** Excerpted records follows **

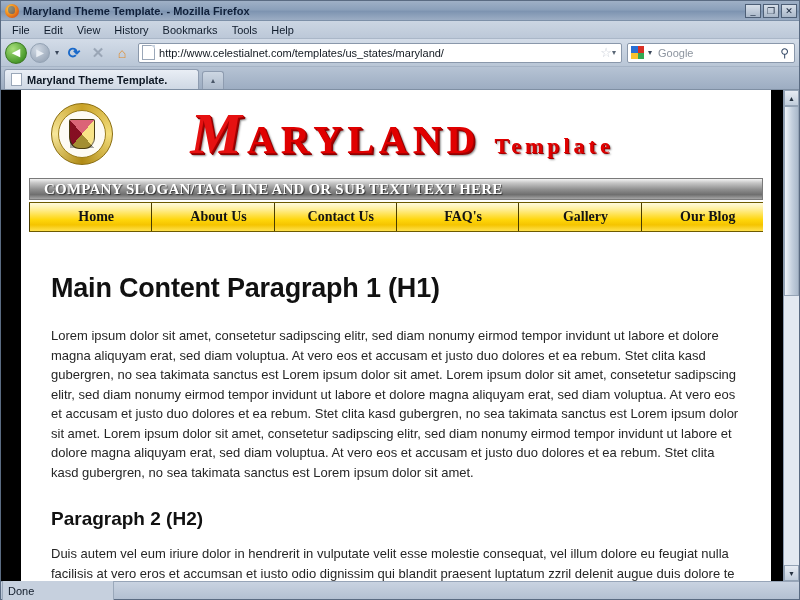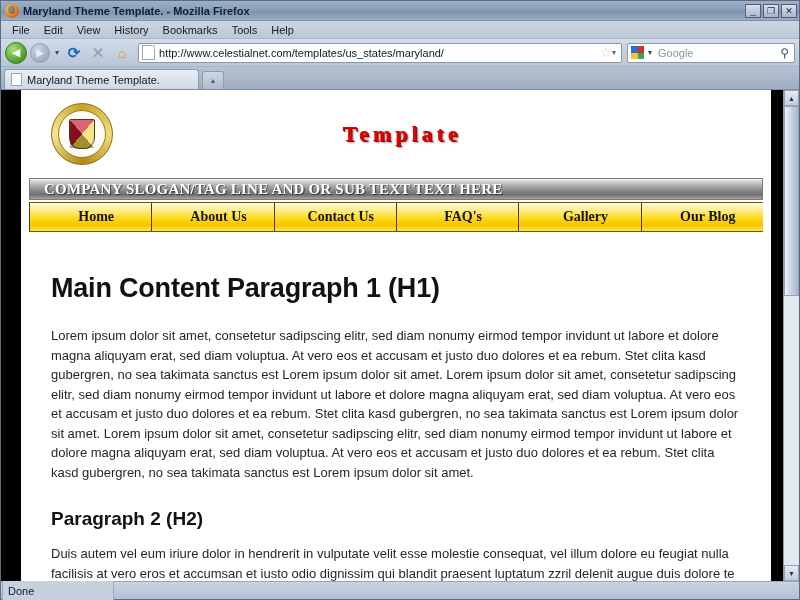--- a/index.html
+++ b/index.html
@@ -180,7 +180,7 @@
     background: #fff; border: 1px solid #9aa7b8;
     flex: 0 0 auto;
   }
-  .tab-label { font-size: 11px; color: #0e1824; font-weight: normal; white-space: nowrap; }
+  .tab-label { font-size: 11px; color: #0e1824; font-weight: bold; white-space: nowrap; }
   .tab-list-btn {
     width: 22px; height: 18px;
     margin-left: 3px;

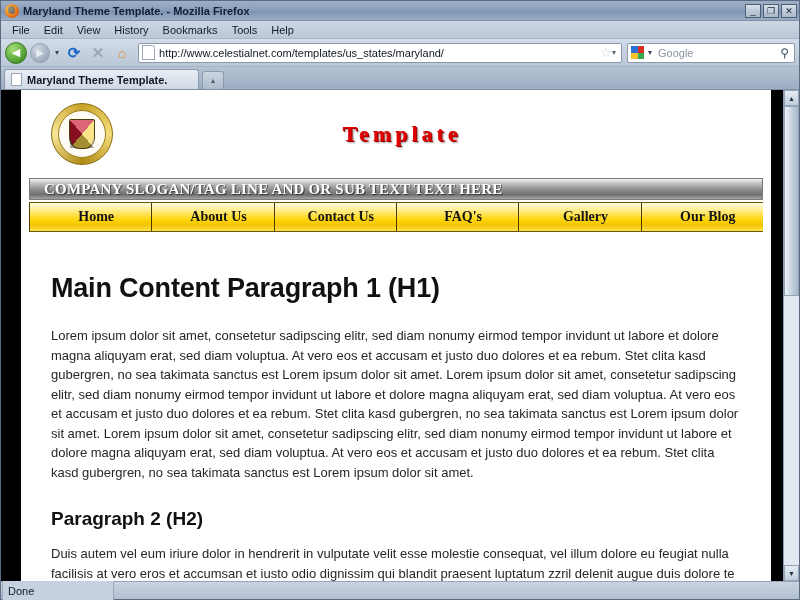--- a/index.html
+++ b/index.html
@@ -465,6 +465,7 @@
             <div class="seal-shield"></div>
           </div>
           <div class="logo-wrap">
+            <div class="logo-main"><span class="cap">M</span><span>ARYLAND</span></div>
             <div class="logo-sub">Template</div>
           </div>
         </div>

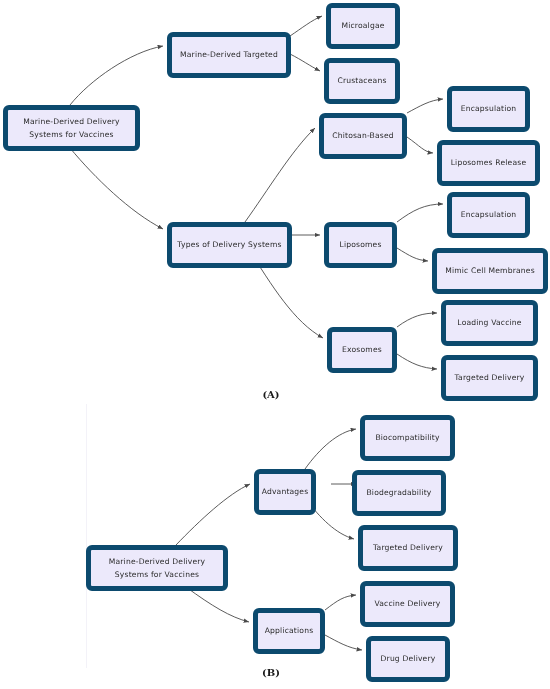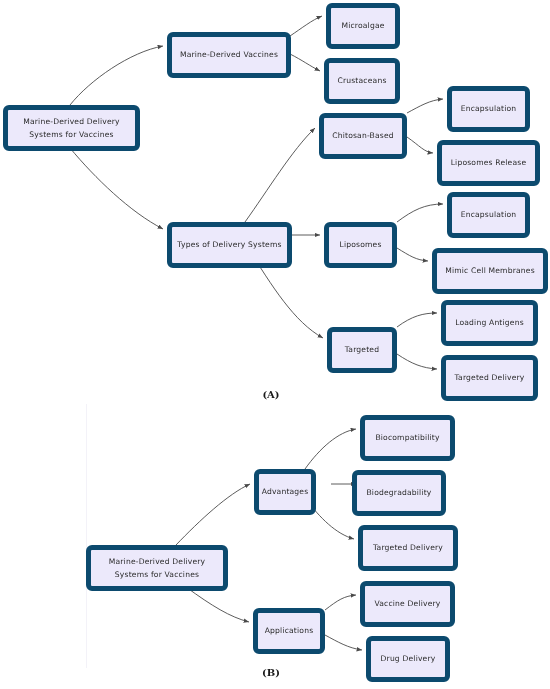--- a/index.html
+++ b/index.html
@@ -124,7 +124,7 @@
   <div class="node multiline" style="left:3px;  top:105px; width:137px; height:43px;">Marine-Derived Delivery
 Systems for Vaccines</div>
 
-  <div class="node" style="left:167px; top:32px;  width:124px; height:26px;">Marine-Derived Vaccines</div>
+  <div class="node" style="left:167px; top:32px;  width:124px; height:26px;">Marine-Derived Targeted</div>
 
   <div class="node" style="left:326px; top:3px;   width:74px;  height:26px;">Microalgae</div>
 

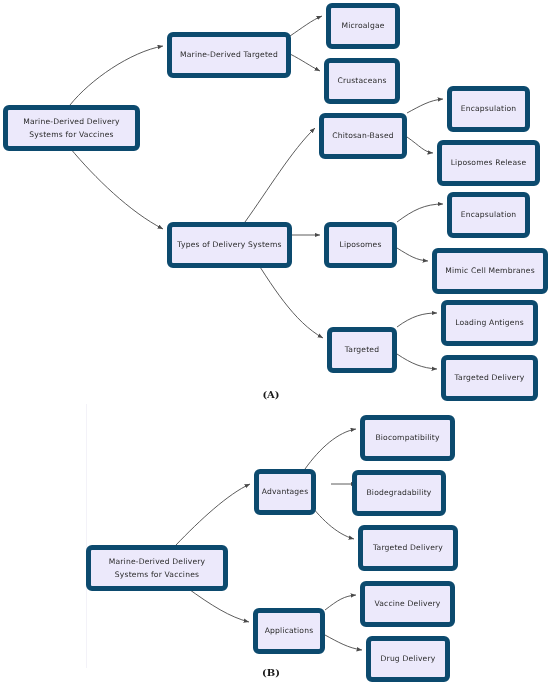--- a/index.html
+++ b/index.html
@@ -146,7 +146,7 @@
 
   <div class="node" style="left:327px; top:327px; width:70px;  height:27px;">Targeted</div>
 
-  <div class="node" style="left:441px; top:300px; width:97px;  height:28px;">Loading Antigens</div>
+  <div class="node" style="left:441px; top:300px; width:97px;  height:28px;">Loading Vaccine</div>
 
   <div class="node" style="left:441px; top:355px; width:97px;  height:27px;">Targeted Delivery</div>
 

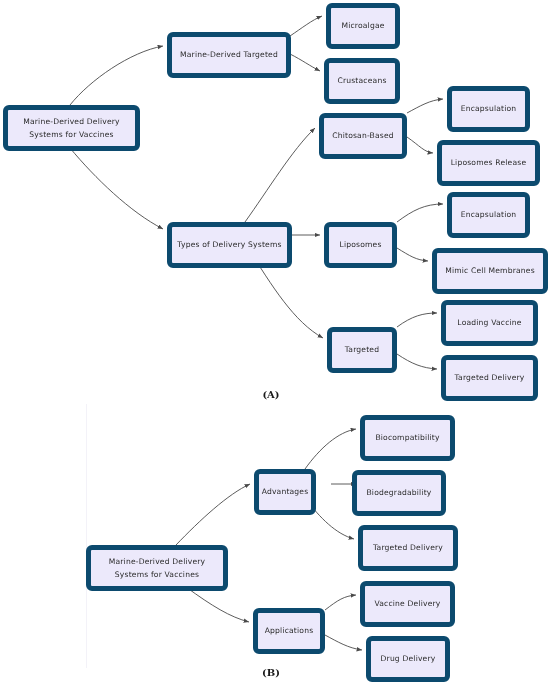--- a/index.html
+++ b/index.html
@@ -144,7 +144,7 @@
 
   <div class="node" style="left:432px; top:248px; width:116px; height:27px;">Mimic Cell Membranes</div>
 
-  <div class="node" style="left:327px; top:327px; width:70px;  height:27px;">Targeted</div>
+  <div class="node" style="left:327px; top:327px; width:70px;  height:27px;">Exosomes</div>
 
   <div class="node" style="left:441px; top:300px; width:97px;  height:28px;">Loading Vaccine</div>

** End of Excerpted records **
** Excerpted records follows **

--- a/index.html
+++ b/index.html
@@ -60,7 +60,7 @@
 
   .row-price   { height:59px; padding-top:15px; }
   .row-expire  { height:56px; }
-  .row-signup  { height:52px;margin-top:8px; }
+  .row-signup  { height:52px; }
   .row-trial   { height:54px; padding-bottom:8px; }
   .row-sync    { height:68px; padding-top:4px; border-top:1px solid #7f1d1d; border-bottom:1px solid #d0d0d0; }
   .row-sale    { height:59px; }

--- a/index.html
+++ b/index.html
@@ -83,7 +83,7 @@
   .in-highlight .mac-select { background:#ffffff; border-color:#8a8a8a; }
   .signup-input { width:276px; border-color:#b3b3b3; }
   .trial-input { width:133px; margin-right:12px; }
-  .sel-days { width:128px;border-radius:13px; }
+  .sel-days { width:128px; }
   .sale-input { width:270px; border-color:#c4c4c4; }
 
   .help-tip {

** End of Excerpted records **
** Excerpted records follows **

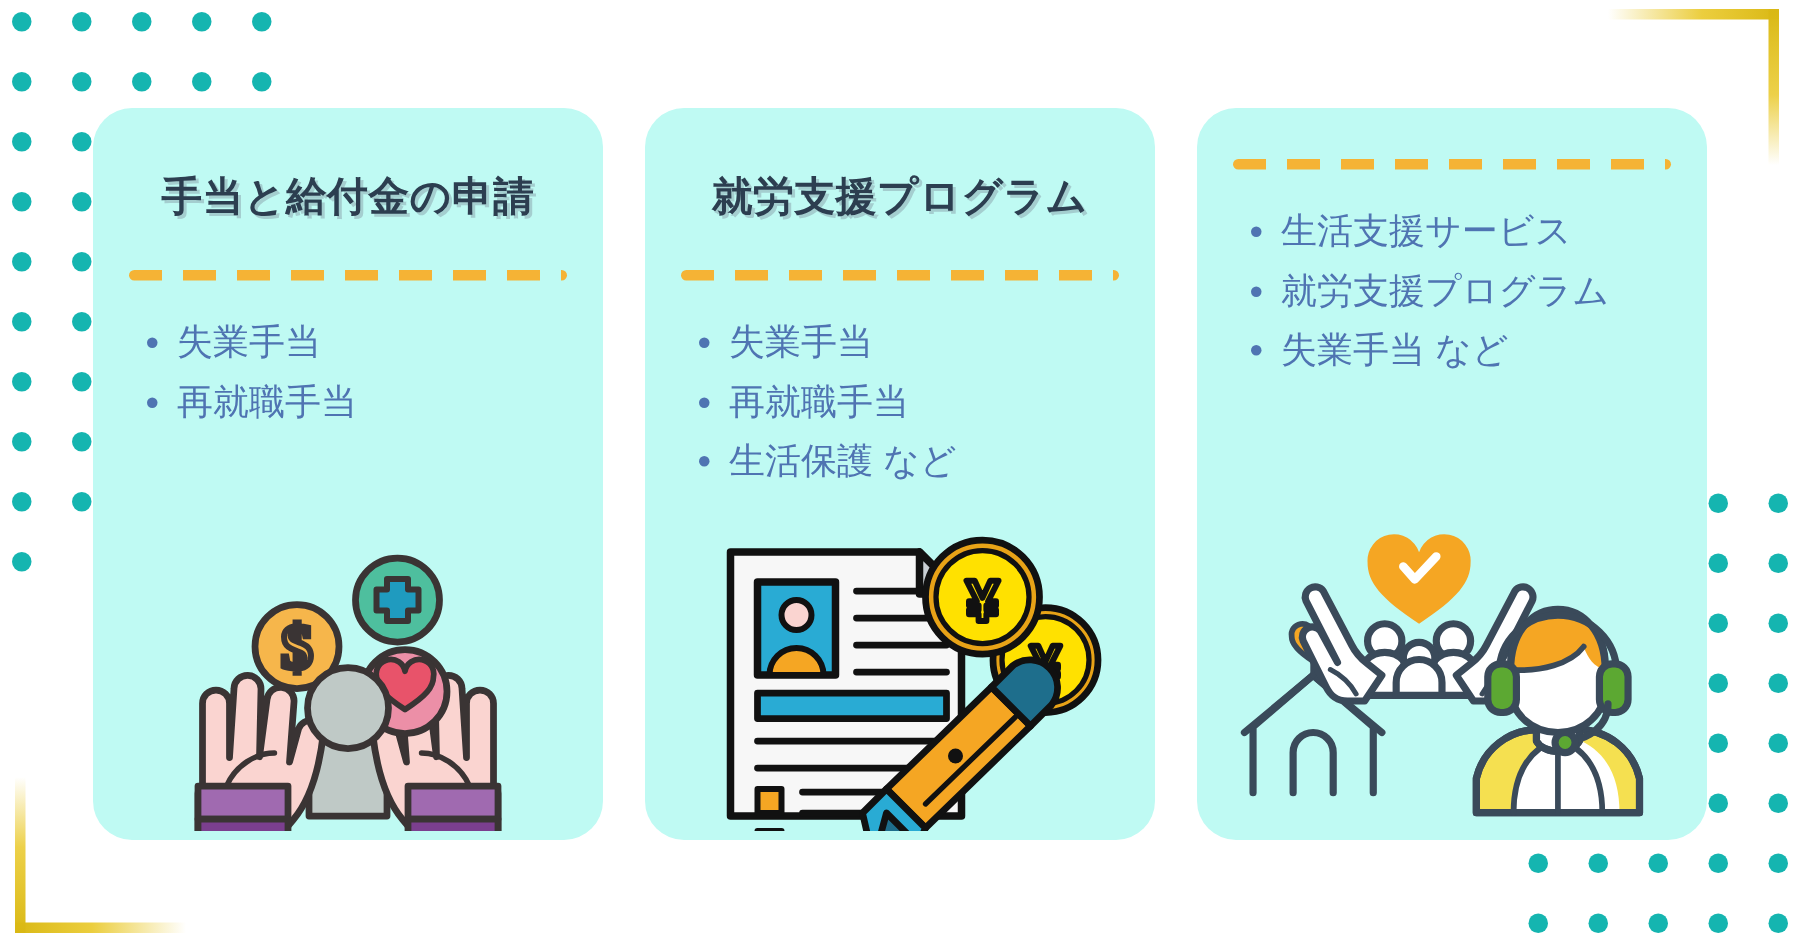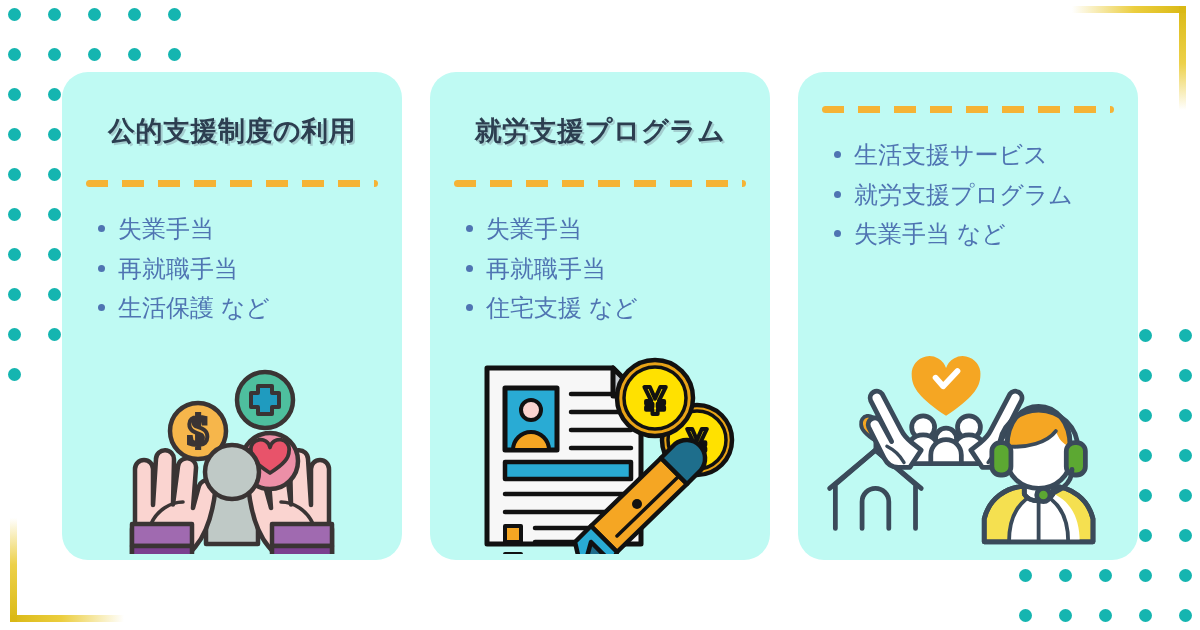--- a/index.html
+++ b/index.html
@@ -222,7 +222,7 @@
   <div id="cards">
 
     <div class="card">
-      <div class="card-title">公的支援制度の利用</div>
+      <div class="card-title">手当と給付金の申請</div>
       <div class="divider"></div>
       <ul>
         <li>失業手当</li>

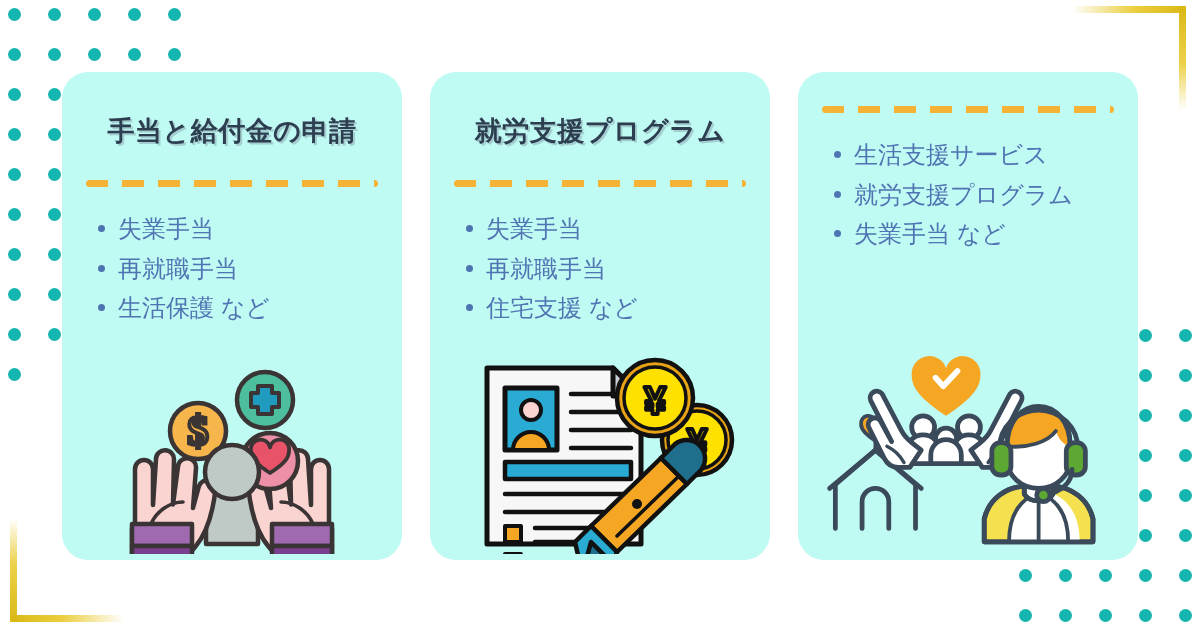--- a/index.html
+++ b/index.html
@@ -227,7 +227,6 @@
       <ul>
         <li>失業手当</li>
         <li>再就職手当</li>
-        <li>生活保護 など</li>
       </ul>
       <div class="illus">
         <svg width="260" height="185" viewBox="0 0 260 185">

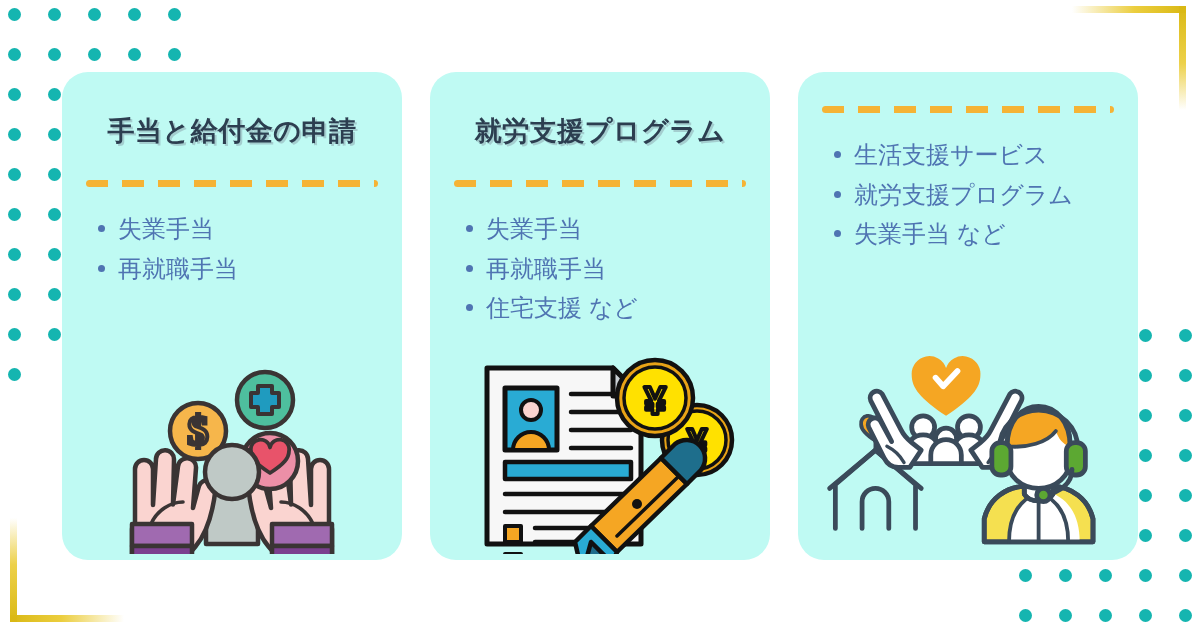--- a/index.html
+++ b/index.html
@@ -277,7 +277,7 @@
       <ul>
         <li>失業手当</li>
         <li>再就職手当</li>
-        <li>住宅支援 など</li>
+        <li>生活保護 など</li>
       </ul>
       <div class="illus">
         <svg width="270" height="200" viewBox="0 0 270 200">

** End of Excerpted records **

▸ **Exercise objective**: The answer is the lines above from the one with "width: 22px; height: 18px;" to the one with "Systems for Vaccines</div>", set down exactly, with no pictures.

▸ **Exercise result**:
     width: 22px; height: 18px;
     margin-left: 3px;

--- a/index.html
+++ b/index.html
@@ -465,6 +465,7 @@
             <div class="seal-shield"></div>
           </div>
           <div class="logo-wrap">
+            <div class="logo-main"><span class="cap">M</span><span>ARYLAND</span></div>
             <div class="logo-sub">Template</div>
           </div>
         </div>

--- a/index.html
+++ b/index.html
@@ -124,7 +124,7 @@
   <div class="node multiline" style="left:3px;  top:105px; width:137px; height:43px;">Marine-Derived Delivery
 Systems for Vaccines</div>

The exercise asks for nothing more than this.